Le masque du démon est le premier film officiel de Mario Bava, alors considéré comme le chef opérateur le plus inventif et le plus talentueux du cinéma italien. Le film a, au départ, été voulu par les producteurs pour répondre au succès des films d’épouvante anglais de la Hammer et il s’inspire en partie de leur esthétique, mais aussi de certains tableaux de Caspar Friedrich, peintre allemand de mouvance romantique.
Ce qui est très étonnant dans Le masque du démon c’est qu’il y a un grand sens du classicisme joint à une étonnante capacité d’expérimentation, assez rare dans un film de genre tourné en 1960. Cela n’échappera pas aux deux plus prestigieuses revues cinématographiques de l’époque, les Cahiers du Cinéma et Positif, revues pourtant peu enclines, à cette époque, à s’intéresser au cinéma de genre. Le film fera carrément la couverture de la revue Positif et on pourra lire dans les Cahiers du Cinéma que Mario Bava est le cinéaste qui « nous prouve enfin que la peur n'exclut pas la beauté » et qu’il est un « auteur immédiat avec l’âme d’un peintre ».
Il faut bien dire que le film est d’une splendeur visuelle assez incroyable. Les mouvements de caméra sont magnifiques, on notera notamment celui de la première scène où Katia (Barbara Steele) joue du piano, ainsi que le sidérant panoramique à 360° lors de la première arrivée des docteurs dans la crypte, tour de force assez étonnant puisque les sources d’éclairage, pourtant bien présentes, n’apparaissent jamais dans le champ de la caméra.
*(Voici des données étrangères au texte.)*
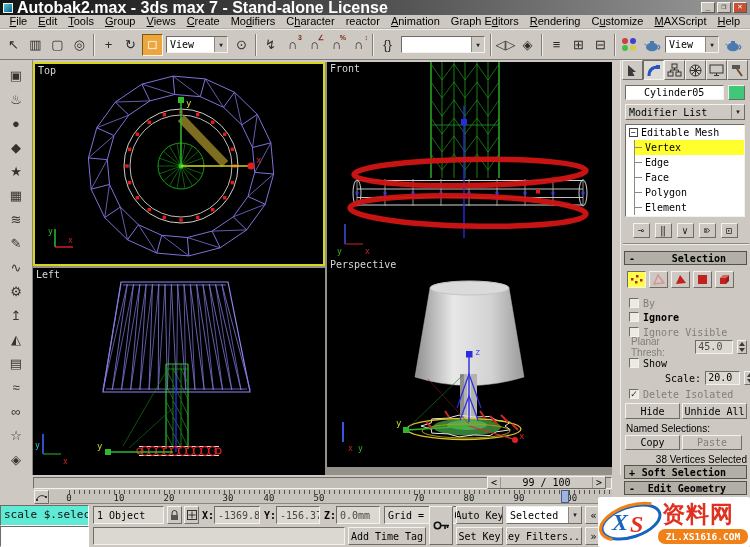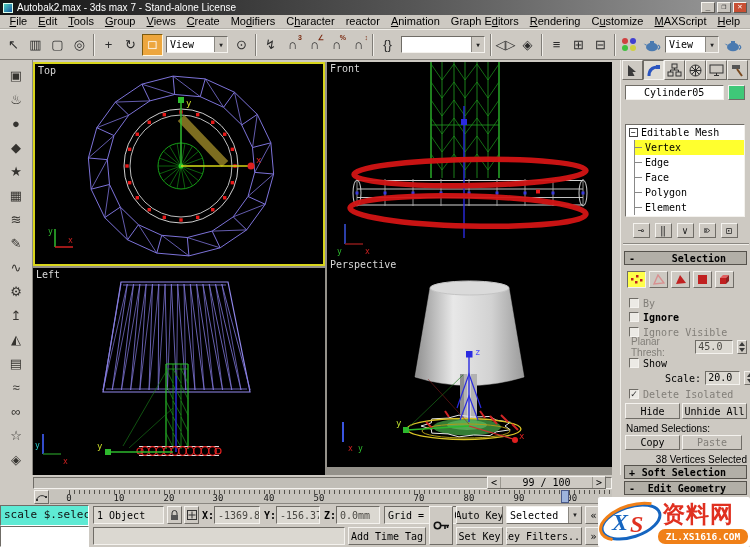--- a/index.html
+++ b/index.html
@@ -8,7 +8,7 @@
 
 .titlebar{position:absolute;left:0;top:0;right:0;height:15px;background:linear-gradient(90deg,#141414,#565656 55%,#9a9a9a);display:flex;align-items:center;gap:4px;padding-left:3px}
 .app-icon{width:10px;height:10px;background:linear-gradient(135deg,#4fd0c0,#1a56a0);border:1px solid #dfe;flex:0 0 auto}
-.title-text{color:#fff;font-size:10px;font-weight:normal;white-space:nowrap}
+.title-text{color:#fff;font-size:16px;font-weight:bold;white-space:nowrap}
 .win-btns{margin-left:auto;display:flex;gap:2px;padding-right:3px}
 .win-btn{width:14px;height:11px;background:#c9c5be;border:1px solid;border-color:#f6f4ef #5c5953 #5c5953 #f6f4ef;font-size:8px;line-height:8px;text-align:center;color:#222;font-family:"DejaVu Sans Mono",monospace}
 .win-btn.close{background:#c84f33;color:#fff}

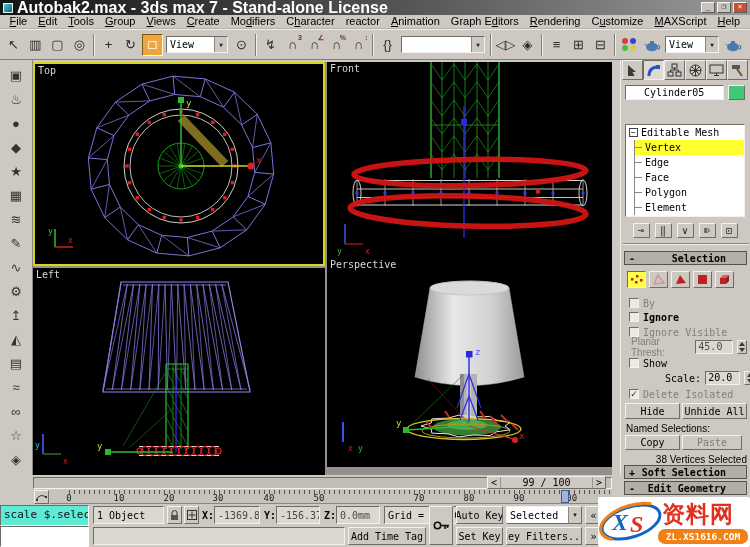--- a/index.html
+++ b/index.html
@@ -610,6 +610,10 @@
       </div>
     <div class="namefield">Cylinder05</div>
     <div class="swatch"></div>
+    <div class="combo ccombo" style="left:4px;top:44px;width:120px;height:16px">
+      <span class="mono">Modifier List</span>
+      <span class="combo-arrow">▼</span>
+    </div>
     <div class="stack" id="stack">
         <div class="stack-row">
           <span class="minusbox">−</span>

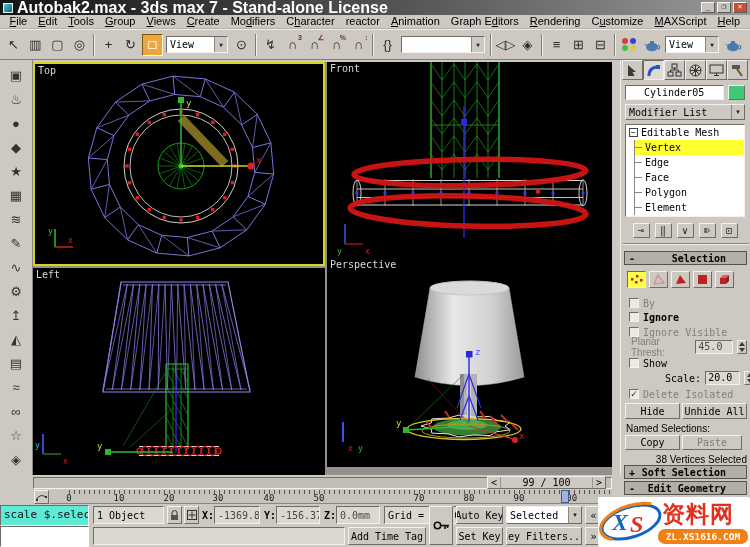--- a/index.html
+++ b/index.html
@@ -762,7 +762,7 @@
         <span class="ruler-num" style="left: 19px;">0</span>
         <span class="ruler-num" style="left: 69px;">10</span>
         <span class="ruler-num" style="left: 119px;">20</span>
-        <span class="ruler-num" style="left: 168px;">30</span>
+        <span class="ruler-num" style="left: 178px;">30</span>
         <span class="ruler-num" style="left: 219px;">40</span>
         <span class="ruler-num" style="left: 269px;">50</span>
         <span class="ruler-num" style="left: 319px; margin-top: 12px;">60</span>

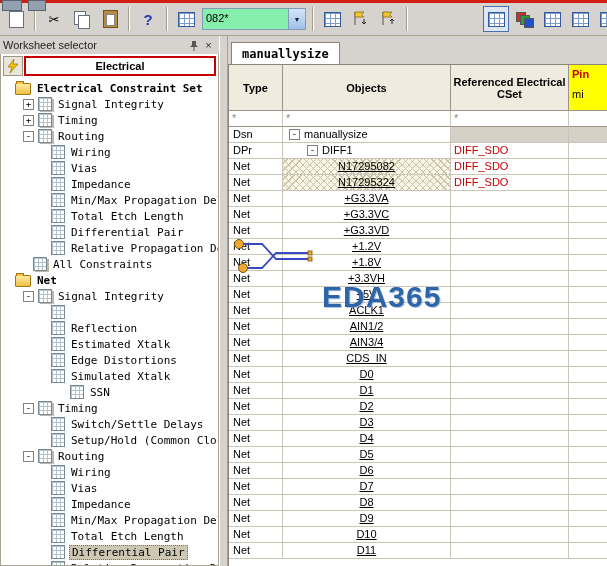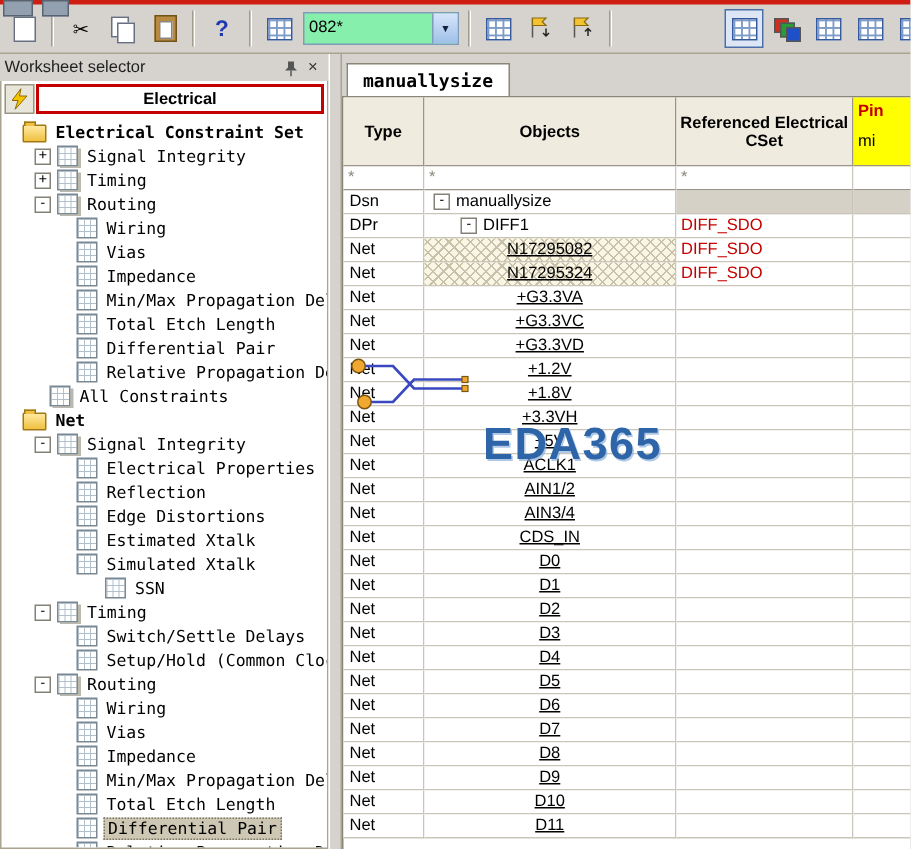--- a/index.html
+++ b/index.html
@@ -286,7 +286,6 @@
         <div class="tree-row" style="padding-left: 40px;">
           <span class="leaf-spacer"></span>
           <span class="ic ic-sheet"></span>
-          <span class="lbl">Electrical Properties</span>
         </div>
         <div class="tree-row" style="padding-left: 40px;">
           <span class="leaf-spacer"></span>

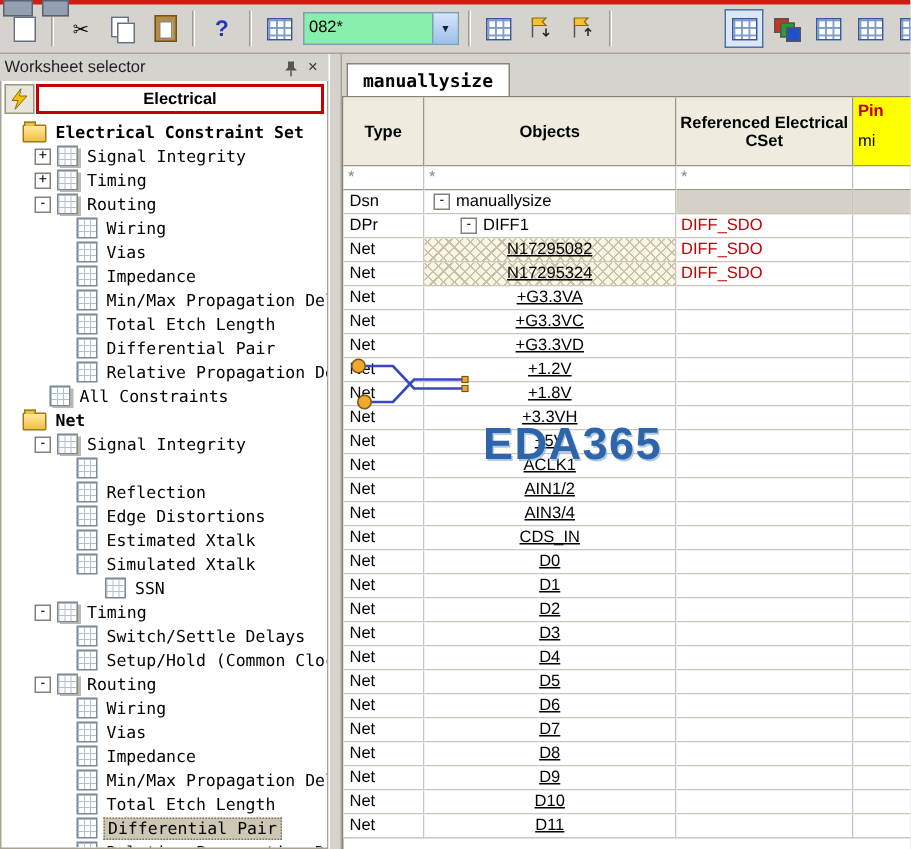--- a/index.html
+++ b/index.html
@@ -295,12 +295,12 @@
         <div class="tree-row" style="padding-left: 40px;">
           <span class="leaf-spacer"></span>
           <span class="ic ic-sheet"></span>
+          <span class="lbl">Estimated Xtalk</span>
+        </div>
+        <div class="tree-row" style="padding-left: 40px;">
+          <span class="leaf-spacer"></span>
+          <span class="ic ic-sheet"></span>
           <span class="lbl">Edge Distortions</span>
-        </div>
-        <div class="tree-row" style="padding-left: 40px;">
-          <span class="leaf-spacer"></span>
-          <span class="ic ic-sheet"></span>
-          <span class="lbl">Estimated Xtalk</span>
         </div>
         <div class="tree-row" style="padding-left: 40px;">
           <span class="leaf-spacer"></span>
Mais le plus beau dans le film est évidemment son noir et blanc superbe, inspiré notamment par l’expressionnisme allemand, où Bava est au sommet de son art en ce qui concerne le clair-obscur. Le réalisateur est surtout connu pour son génie de la couleur mais force est de constater ici qu’il excelle aussi dans le noir et blanc et que, Dieu merci, c’est en noir et blanc que le film a été tourné. Car les producteurs le voulaient au départ en couleur mais Bava a réussi à imposer le noir et blanc, notamment pour pouvoir réaliser l’effet de vieillissement instantané d’un personnage en un plan, admirable trucage réalisé par la méthode d'un maquillage qui s'accentue selon un éclairage rouge ou bleu, qui lui ne se voit pas à l'écran. Bava avait d’ailleurs déjà utilisé cet effet dans le film Les vampires de Riccardo Freda, dont il était le chef opérateur et qu’il avait d’ailleurs terminé car Freda, caractériel, était parti en claquant la porte avant la fin du tournage.
Au-delà de ses qualités plastiques, « Le Masque du démon » travaille de manière très troublante la figure du double et de la transmission du mal. Le dédoublement incarné par Barbara Steele, à la fois Katia et Asa Vajda, renvoie à une vision profondément pessimiste de l’hérédité et du passé, où la faute originelle ne cesse de resurgir sous des formes séduisantes. Bava associe ainsi le mal à une beauté vénéneuse, érotisée, presque hypnotique, qui rompt avec la dichotomie morale classique du cinéma d’épouvante. Le film met en scène une féminité à la fois désirable et menaçante, inscrite dans une logique de retour du refoulé, où l’Histoire, la superstition et la violence patriarcale se cristallisent dans le corps féminin. Cette ambiguïté, très moderne pour l’époque, contribue largement au pouvoir de fascination durable du film et explique pourquoi « Le Masque du démon » continue d’irriguer tout un pan du cinéma fantastique contemporain.